4. What Questions Will I Be Asked?
Business angels need to know everything about a business and an entrepreneur before they’ll be willing to invest into them. This means there will be a focus on public relations, strategies for social media, and the plan to market the goods or services when they’re ready. Value, advertising, cost ratios, and sales cycle information are also the subject of common business angel questions.
The people involved with the business will also come under scrutiny. Business angels will look at the entire executive team and want to know what makes them tick. They’ll look for experience gaps and if entrepreneurs can recognize any gaps that do exist. Scalability and uniqueness also matter.
5. Is It Risky To Be a Business Angel?
Any investment has a certain amount of risk to it. For the business angel who is getting involved with start-ups, there is even more risk. Statistics consistently show that about 10% of the total number of start-ups that begin this year will succeed. That’s a 9 in 10 chance for the business angel to lose their money.
6. How Can Business Angels Be Found?
Relationships fuel the business angel world. Networking is always the best way to meet them. There are also existing investor networks, local investment bankers, lawyers, and even accountants who may become a business angel. A good social site to find one is LinkedIn.
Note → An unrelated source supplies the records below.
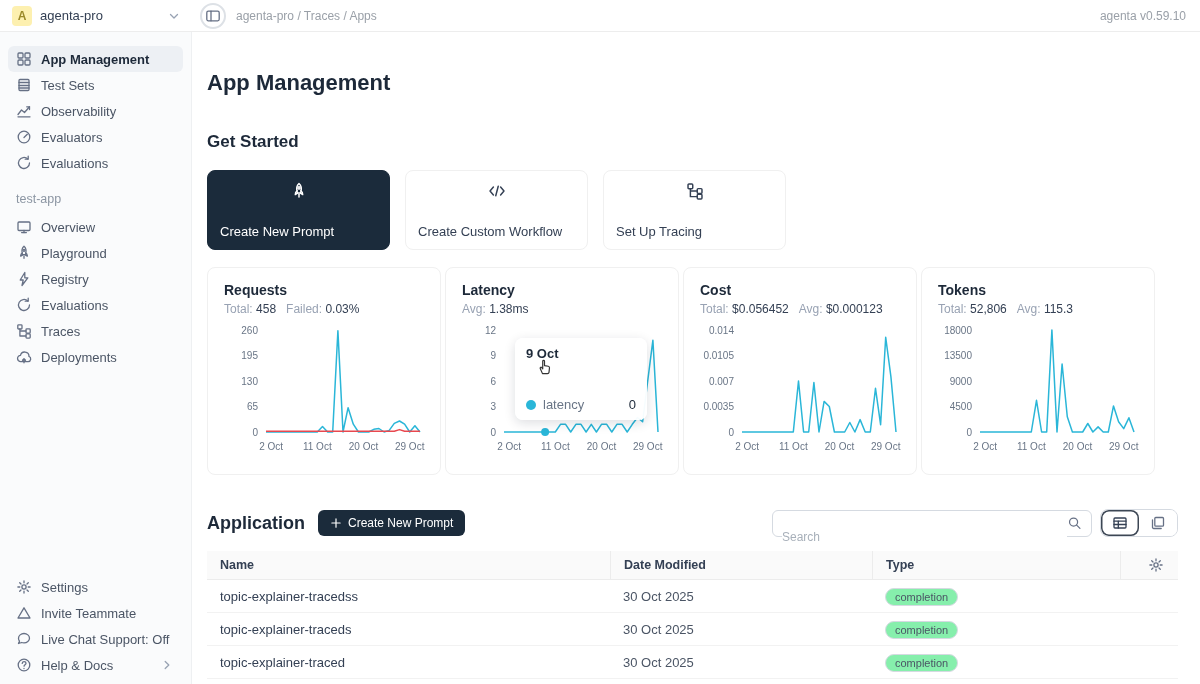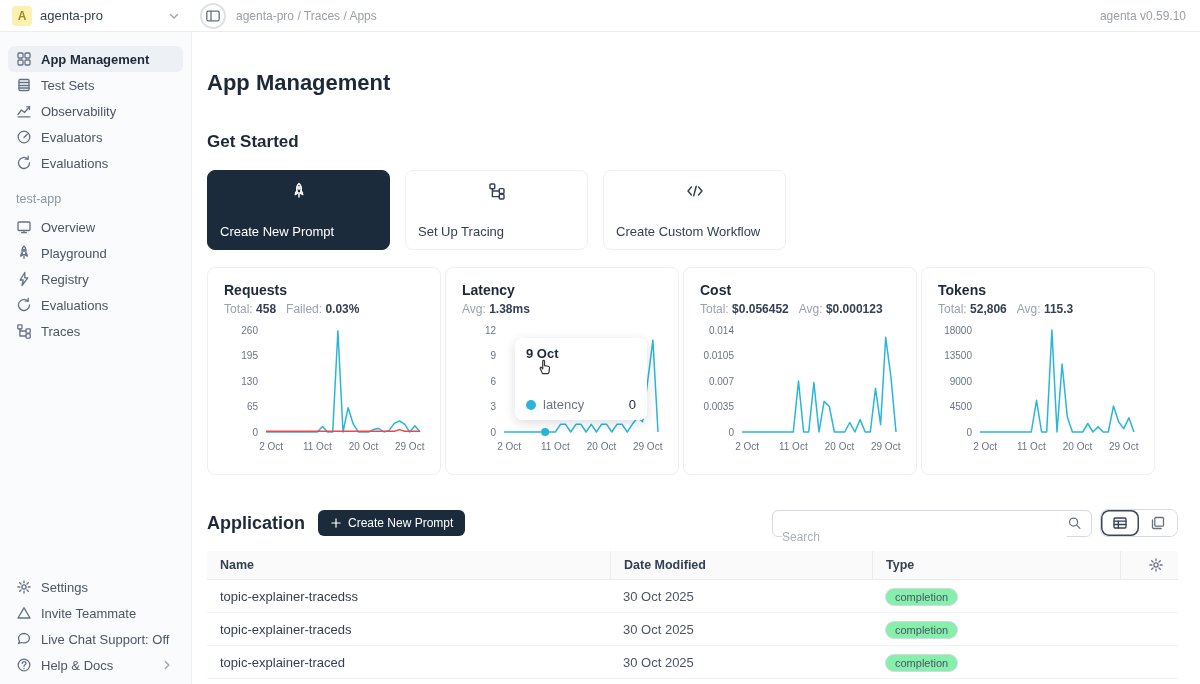--- a/index.html
+++ b/index.html
@@ -47,21 +47,21 @@
     font-size:13px; font-weight:500; }
   .gcard .info { color:#98a2b3; } .gcard.dark .info { color:#cdd5df; }
   .gcard .icon svg { width:18px; height:18px; }
 
   
   .charts { display:flex; gap:12px; margin-top:17px; position:relative; }
   .ccard { width:234px; height:208px; border-radius:8px; border:1px solid #f0f0f0;
     padding:14px 16px 6px; background:#fff; }
   .ctitle { font-size:14px; font-weight:600; color:#1d2939; }
   .cstats { font-size:12px; color:#98a2b3; margin-top:4px; }
-  .cstats b { color:#344054; font-weight:700; margin-right:10px; }
+  .cstats b { color:#344054; font-weight:400; margin-right:10px; }
   svg.chart { width:202px; height:140px; margin-top:8px; }
   svg.chart text.tick { font-family:"Liberation Sans", sans-serif; font-size:10px; fill:#697586; }
 
   
   .tooltip { position:absolute; left:308px; top:71px; width:132px; height:82px; z-index:5;
     background:rgba(255,255,255,.96); border-radius:8px; box-shadow:0 3px 12px rgba(16,24,40,.14);
     padding:8px 11px; display:flex; flex-direction:column; justify-content:space-between; }
   .tooltip .tt-date { font-size:13px; font-weight:700; color:#1d2939; }
   .tooltip .tt-row { display:flex; align-items:center; gap:7px; font-size:13px; color:#697586; }
   .tooltip .tt-dot { width:10px; height:10px; border-radius:50%; }
@@ -240,20 +240,30 @@
             <svg viewBox="0 0 16 16">
               <rect x="1.8" y="1.8" width="4.2" height="4.2" rx="0.8"></rect>
               <rect x="10" y="5.9" width="4.2" height="4.2" rx="0.8"></rect>
               <rect x="10" y="10.9" width="4.2" height="4.2" rx="0.8"></rect>
               <path d="M3.9 6v7h6.1M3.9 8h6.1"></path>
             </svg>
           </span>
           <span>Traces</span>
 
         </div>
+        <div class="nav-item">
+          <span class="icon">
+            <svg viewBox="0 0 16 16">
+              <path d="M4.8 12.6a3.1 3.1 0 0 1-.3-6.2A4.3 4.3 0 0 1 13 7.4a2.7 2.7 0 0 1-.8 5.2z"></path>
+              <path d="M8 13.8V9.8M6.5 11.2L8 9.7l1.5 1.5"></path>
+            </svg>
+          </span>
+          <span>Deployments</span>
+
+        </div>
       </div>
     <div class="bottom">
 
     <div class="nav-item">
           <span class="icon">
             <svg viewBox="0 0 16 16">
               <circle cx="8" cy="8" r="2.1"></circle>
               <path d="M8 1.9v1.9M8 12.2v1.9M1.9 8h1.9M12.2 8h1.9M3.7 3.7l1.3 1.3M11 11l1.3 1.3M12.3 3.7L11 5M5 11l-1.3 1.3"></path>
             </svg>
           </span>
@@ -313,41 +323,41 @@
             </svg>
           </span>
           <div class="glabel-row">
             <span>Create New Prompt</span>
             <span class="icon info"></span>
           </div>
         </div>
         <div class="gcard">
           <span class="icon">
             <svg viewBox="0 0 16 16">
+              <polyline points="4.8,4.5 1.8,8 4.8,11.5"></polyline>
+              <polyline points="11.2,4.5 14.2,8 11.2,11.5"></polyline>
+              <line x1="9.1" y1="3.8" x2="6.9" y2="12.2"></line>
+            </svg>
+          </span>
+          <div class="glabel-row">
+            <span>Create Custom Workflow</span>
+            <span class="icon info"></span>
+          </div>
+        </div>
+        <div class="gcard">
+          <span class="icon">
+            <svg viewBox="0 0 16 16">
               <rect x="1.8" y="1.8" width="4.2" height="4.2" rx="0.8"></rect>
               <rect x="10" y="5.9" width="4.2" height="4.2" rx="0.8"></rect>
               <rect x="10" y="10.9" width="4.2" height="4.2" rx="0.8"></rect>
               <path d="M3.9 6v7h6.1M3.9 8h6.1"></path>
             </svg>
           </span>
           <div class="glabel-row">
             <span>Set Up Tracing</span>
-            <span class="icon info"></span>
-          </div>
-        </div>
-        <div class="gcard">
-          <span class="icon">
-            <svg viewBox="0 0 16 16">
-              <polyline points="4.8,4.5 1.8,8 4.8,11.5"></polyline>
-              <polyline points="11.2,4.5 14.2,8 11.2,11.5"></polyline>
-              <line x1="9.1" y1="3.8" x2="6.9" y2="12.2"></line>
-            </svg>
-          </span>
-          <div class="glabel-row">
-            <span>Create Custom Workflow</span>
             <span class="icon info"></span>
           </div>
         </div>
       </div>
 
     <div class="charts">
       <div id="charts-host" style="display:flex; gap:4px;">
           <div class="ccard">
           <div class="ctitle">Requests</div>
           <div class="cstats"><span>Total:</span> <b>458</b><span>Failed:</span> <b>0.03%</b></div>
7. Will a Business Angel Sign An NDA?
Doubtful. Most business angels aren’t in the market to steal ideas anyway. They want their money to grow based on the work of trusted entrepreneurs. They don’t want to have to do the work on their own. From the entrepreneur’s vantage point, limiting access to any trade secrets or confidential data is still a best practice.
8. Why Will a Request Be Rejected By a Business Angel?
There are two primary reasons that a business angel will reject an opportunity: location and trust. Business angels tend to invest locally instead of globally, so if an entrepreneur is too far away, an investment isn’t generally going to happen. Trust is also a key issue. If a business angel doesn’t know who an entrepreneur is, then there’s virtually no chance for an investment.
9. What Documentation Is Needed?
From board resolutions that approve financing to law filings and subscription agreements, the amount of paperwork that business angels need to see is pretty extensive. This includes vesting agreements, capitalization tables, and even a Tax ID number. It’s more than just to make sure an entrepreneur’s affairs are in order. It’s to know that the money is going to be used legally so that there aren’t any potential consequences to an investment later on down the road.
10. What Are The Common Mistakes Business Angels See?
Business angels want to see fresh ideas and a passion for success. They also want to see honesty. Entrepreneurs like to sweeten the pot by saying their idea has no competition or they’ll provide unrealistic projections and make them seem real. If an entrepreneur can’t say why their goods or services are different and better, then an investment isn’t going to happen.
Business angels can help a start-up get through the first difficult 12-24 months with a key investment. By knowing what they’ll expect, an entrepreneur can know what they’ll need to do to secure that investment.